SOURCE DATA |
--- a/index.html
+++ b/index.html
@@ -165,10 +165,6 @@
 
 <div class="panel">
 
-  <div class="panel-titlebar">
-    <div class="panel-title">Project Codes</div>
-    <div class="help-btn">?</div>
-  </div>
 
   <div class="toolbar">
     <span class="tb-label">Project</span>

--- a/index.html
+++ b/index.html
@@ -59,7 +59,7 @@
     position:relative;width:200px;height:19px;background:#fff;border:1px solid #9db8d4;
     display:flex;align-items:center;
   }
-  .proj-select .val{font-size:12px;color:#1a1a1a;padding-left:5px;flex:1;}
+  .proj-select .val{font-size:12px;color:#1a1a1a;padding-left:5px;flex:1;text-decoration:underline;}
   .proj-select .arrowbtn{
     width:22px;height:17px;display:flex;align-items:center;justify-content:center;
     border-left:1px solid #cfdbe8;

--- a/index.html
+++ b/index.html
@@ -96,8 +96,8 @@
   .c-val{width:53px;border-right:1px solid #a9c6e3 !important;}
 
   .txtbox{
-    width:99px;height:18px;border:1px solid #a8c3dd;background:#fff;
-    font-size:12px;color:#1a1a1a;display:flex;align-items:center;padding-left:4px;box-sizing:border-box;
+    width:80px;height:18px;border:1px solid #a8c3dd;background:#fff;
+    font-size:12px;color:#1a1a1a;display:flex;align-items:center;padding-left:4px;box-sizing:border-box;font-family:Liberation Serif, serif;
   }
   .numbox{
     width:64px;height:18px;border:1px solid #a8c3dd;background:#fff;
--
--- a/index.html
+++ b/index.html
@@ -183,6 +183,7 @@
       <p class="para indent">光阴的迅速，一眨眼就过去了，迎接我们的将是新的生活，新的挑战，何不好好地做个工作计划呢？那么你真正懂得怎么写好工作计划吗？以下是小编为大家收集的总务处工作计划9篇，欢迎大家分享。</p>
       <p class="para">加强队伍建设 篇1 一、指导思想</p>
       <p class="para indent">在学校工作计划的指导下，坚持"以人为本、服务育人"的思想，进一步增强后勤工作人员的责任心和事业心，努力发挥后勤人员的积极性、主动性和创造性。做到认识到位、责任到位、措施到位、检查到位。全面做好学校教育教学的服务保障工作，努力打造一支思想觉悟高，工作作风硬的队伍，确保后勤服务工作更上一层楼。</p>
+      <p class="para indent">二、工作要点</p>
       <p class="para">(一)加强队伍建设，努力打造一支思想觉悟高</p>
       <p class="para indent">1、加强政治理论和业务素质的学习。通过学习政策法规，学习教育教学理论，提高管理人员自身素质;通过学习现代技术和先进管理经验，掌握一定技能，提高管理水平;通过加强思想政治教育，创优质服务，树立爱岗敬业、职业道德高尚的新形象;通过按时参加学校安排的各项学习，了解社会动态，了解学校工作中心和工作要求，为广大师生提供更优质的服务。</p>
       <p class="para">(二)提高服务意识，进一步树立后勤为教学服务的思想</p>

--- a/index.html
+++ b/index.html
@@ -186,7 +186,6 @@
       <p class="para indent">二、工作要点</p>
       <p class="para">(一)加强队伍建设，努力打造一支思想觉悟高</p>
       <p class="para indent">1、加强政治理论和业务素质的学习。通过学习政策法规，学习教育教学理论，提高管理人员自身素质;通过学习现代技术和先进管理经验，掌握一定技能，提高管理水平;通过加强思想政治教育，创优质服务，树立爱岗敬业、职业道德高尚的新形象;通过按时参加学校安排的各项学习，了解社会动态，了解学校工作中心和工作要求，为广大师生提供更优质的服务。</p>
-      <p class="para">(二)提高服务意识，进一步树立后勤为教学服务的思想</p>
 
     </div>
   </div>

EXERCISE BRIEF | In the entries above, which lines hold the string "size"? Report all of them.

EXERCISE ANSWER |
-  .proj-select .val{font-size:12px;color:#1a1a1a;padding-left:5px;flex:1;}
+  .proj-select .val{font-size:12px;color:#1a1a1a;padding-left:5px;flex:1;text-decoration:underline;}
-    font-size:12px;color:#1a1a1a;display:flex;align-items:center;padding-left:4px;box-sizing:border-box;
+    font-size:12px;color:#1a1a1a;display:flex;align-items:center;padding-left:4px;box-sizing:border-box;font-family:Liberation Serif, serif;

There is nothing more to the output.